→ **TASK DIRECTIONS**:
A faithful copy of all the entries is required, with no pictures in it.

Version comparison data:
_ _ _
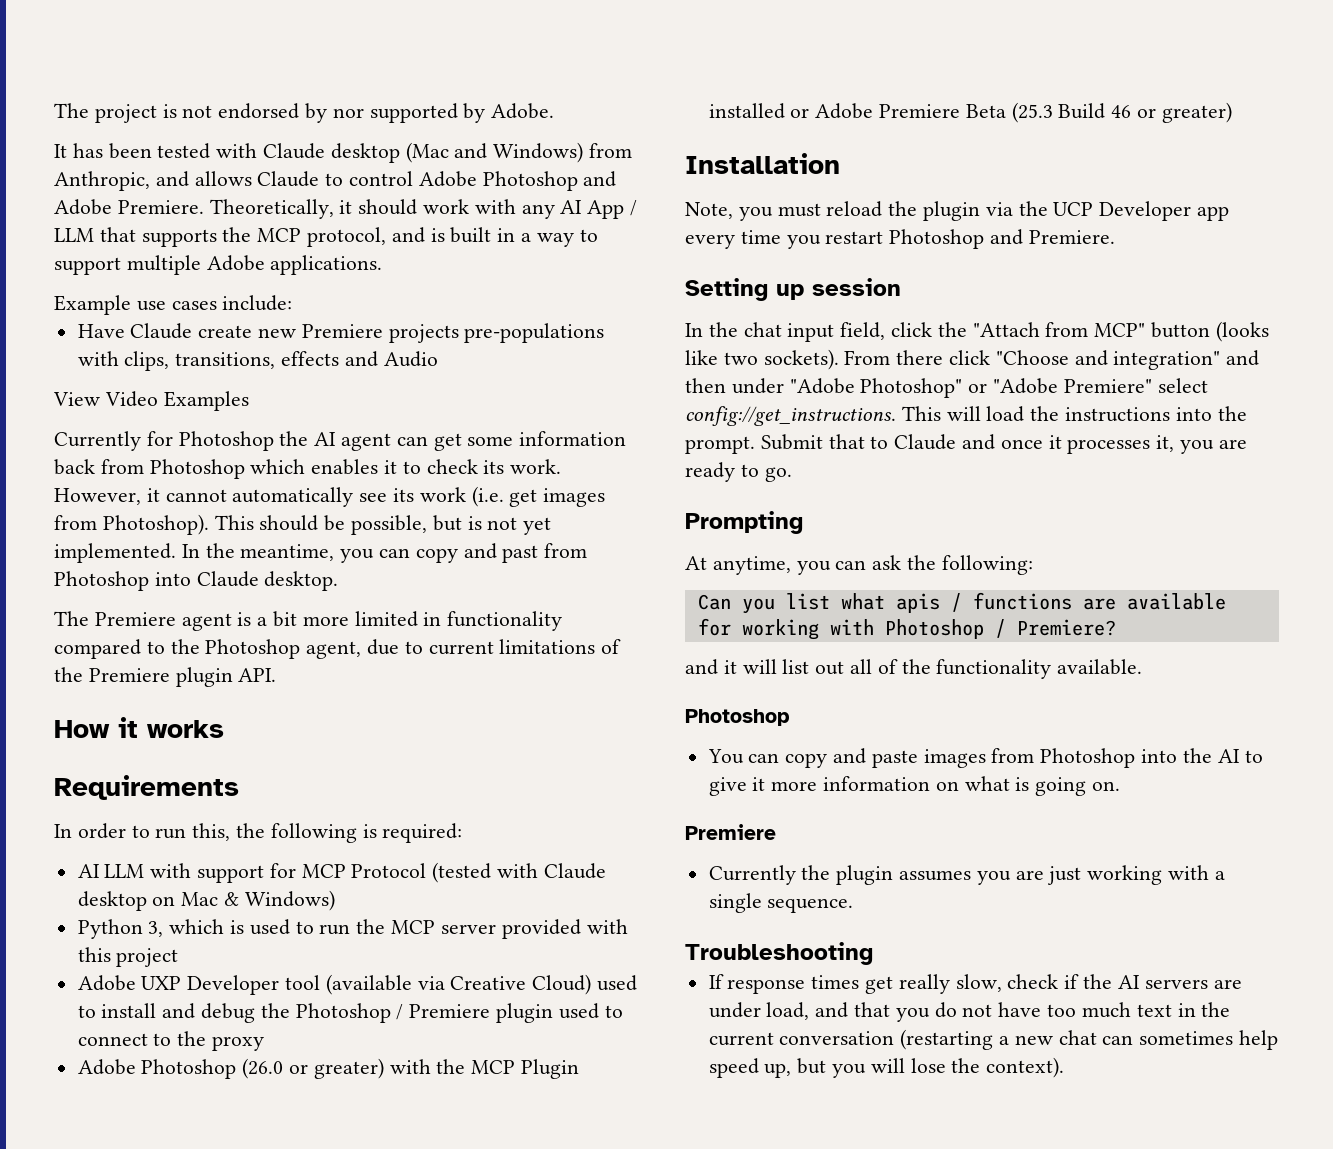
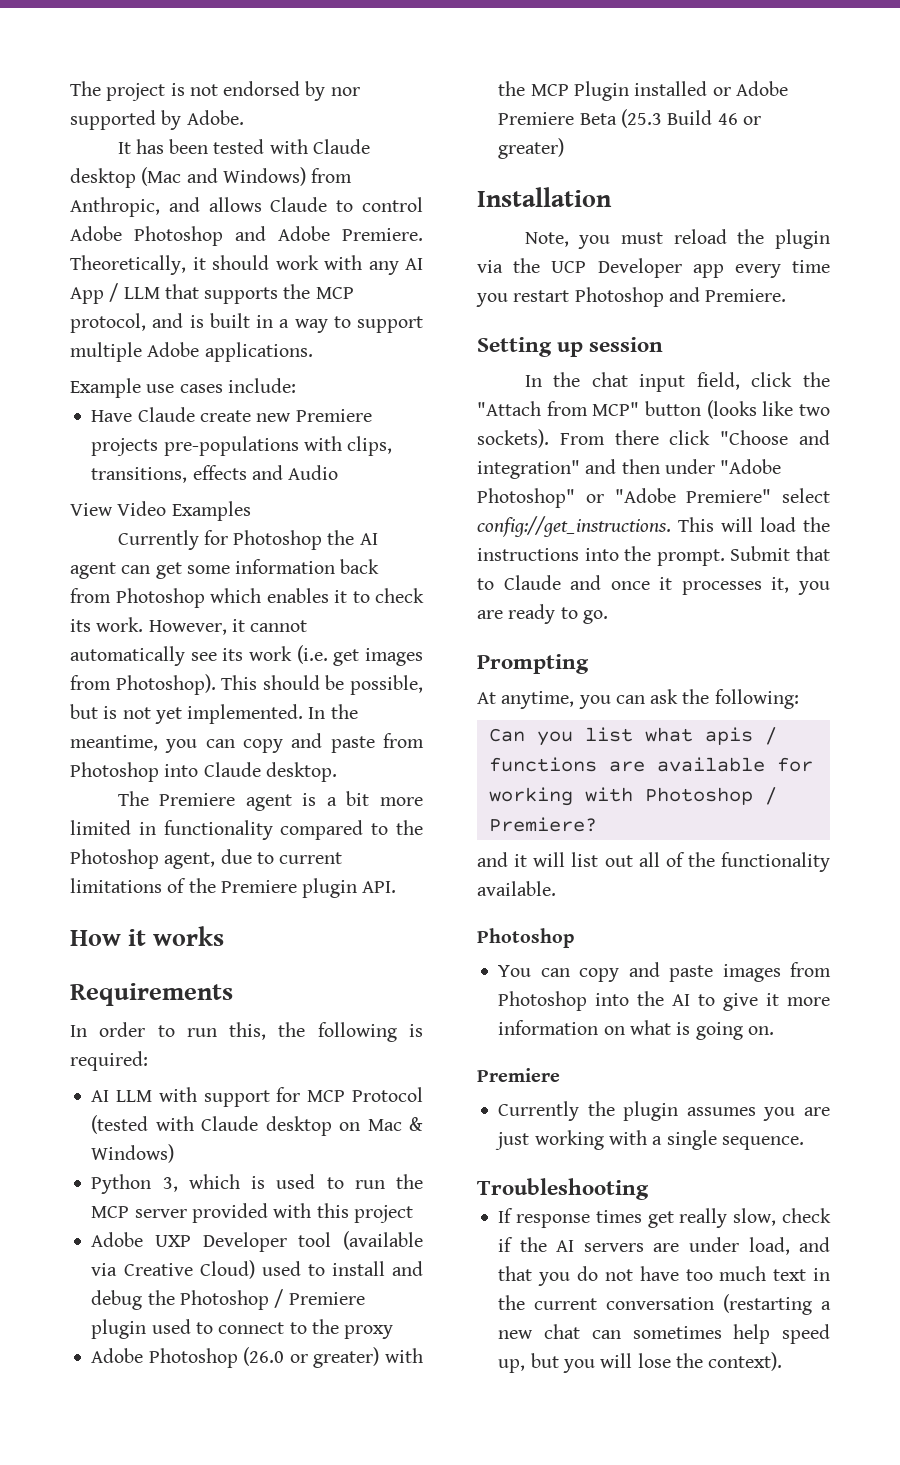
- In the meantime, you can copy and past from Photoshop into Claude desktop.
+ In the meantime, you can copy and paste from Photoshop into Claude desktop.

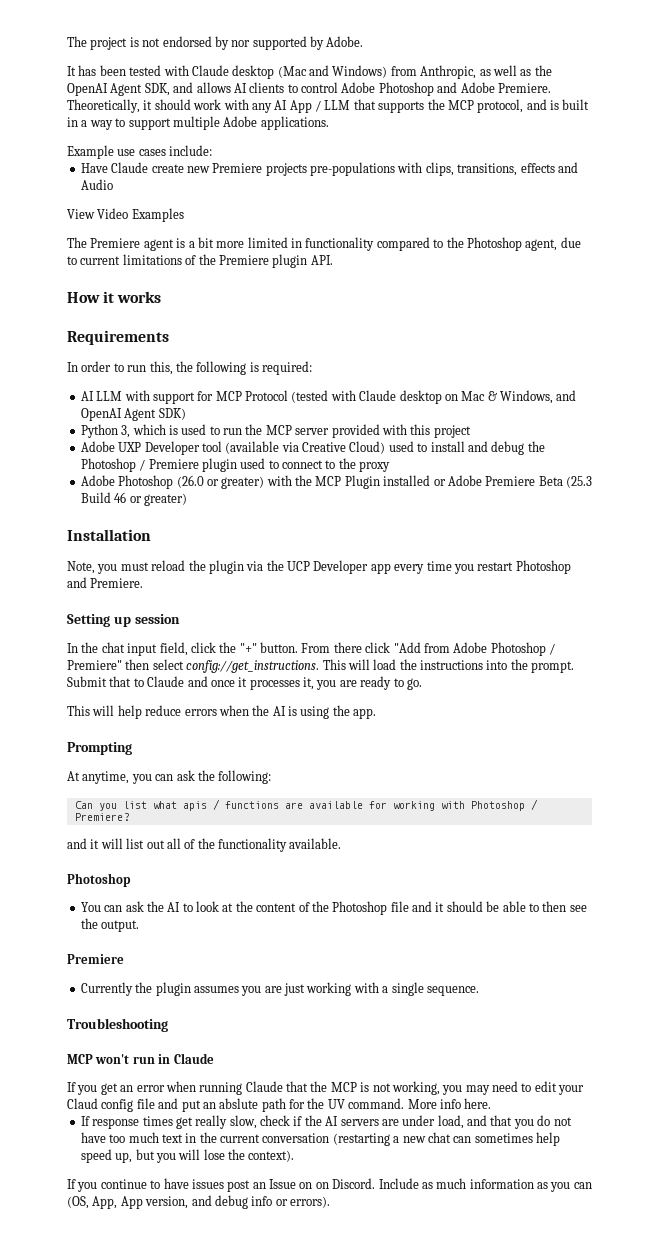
- It has been tested with Claude desktop (Mac and Windows) from Anthropic, and allows Claude to control Adobe Photoshop and Adobe Premiere.
+ It has been tested with Claude desktop (Mac and Windows) from Anthropic, as well as the OpenAI Agent SDK, and allows AI clients to control Adobe Photoshop and Adobe Premiere.
- Currently for Photoshop the AI agent can get some information back from Photoshop which enables it to check its work. However, it cannot automatically see its work (i.e. get images from Photoshop). This should be possible, but is not yet implemented. In the meantime, you can copy and paste from Photoshop into Claude desktop.
- AI LLM with support for MCP Protocol (tested with Claude desktop on Mac & Windows)
+ AI LLM with support for MCP Protocol (tested with Claude desktop on Mac & Windows, and OpenAI Agent SDK)
- In the chat input field, click the "Attach from MCP" button (looks like two sockets). From there click "Choose and integration" and then under "Adobe Photoshop" or "Adobe Premiere" select config://get_instructions.
+ In the chat input field, click the "+" button. From there click "Add from Adobe Photoshop / Premiere" then select config://get_instructions.
+ This will help reduce errors when the AI is using the app.
- You can copy and paste images from Photoshop into the AI to give it more information on what is going on.
+ You can ask the AI to look at the content of the Photoshop file and it should be able to then see the output.
+ MCP won't run in Claude
+ If you get an error when running Claude that the MCP is not working, you may need to edit your Claud config file and put an abslute path for the UV command. More info here.
+ If you continue to have issues post an Issue on on Discord. Include as much information as you can (OS, App, App version, and debug info or errors).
_ _ _
→ **TASK SOLUTION**:
- In the meantime, you can copy and past from Photoshop into Claude desktop.
+ In the meantime, you can copy and paste from Photoshop into Claude desktop.

- It has been tested with Claude desktop (Mac and Windows) from Anthropic, and allows Claude to control Adobe Photoshop and Adobe Premiere.
+ It has been tested with Claude desktop (Mac and Windows) from Anthropic, as well as the OpenAI Agent SDK, and allows AI clients to control Adobe Photoshop and Adobe Premiere.
- Currently for Photoshop the AI agent can get some information back from Photoshop which enables it to check its work. However, it cannot automatically see its work (i.e. get images from Photoshop). This should be possible, but is not yet implemented. In the meantime, you can copy and paste from Photoshop into Claude desktop.
- AI LLM with support for MCP Protocol (tested with Claude desktop on Mac & Windows)
+ AI LLM with support for MCP Protocol (tested with Claude desktop on Mac & Windows, and OpenAI Agent SDK)
- In the chat input field, click the "Attach from MCP" button (looks like two sockets). From there click "Choose and integration" and then under "Adobe Photoshop" or "Adobe Premiere" select config://get_instructions.
+ In the chat input field, click the "+" button. From there click "Add from Adobe Photoshop / Premiere" then select config://get_instructions.
+ This will help reduce errors when the AI is using the app.
- You can copy and paste images from Photoshop into the AI to give it more information on what is going on.
+ You can ask the AI to look at the content of the Photoshop file and it should be able to then see the output.
+ MCP won't run in Claude
+ If you get an error when running Claude that the MCP is not working, you may need to edit your Claud config file and put an abslute path for the UV command. More info here.
+ If you continue to have issues post an Issue on on Discord. Include as much information as you can (OS, App, App version, and debug info or errors).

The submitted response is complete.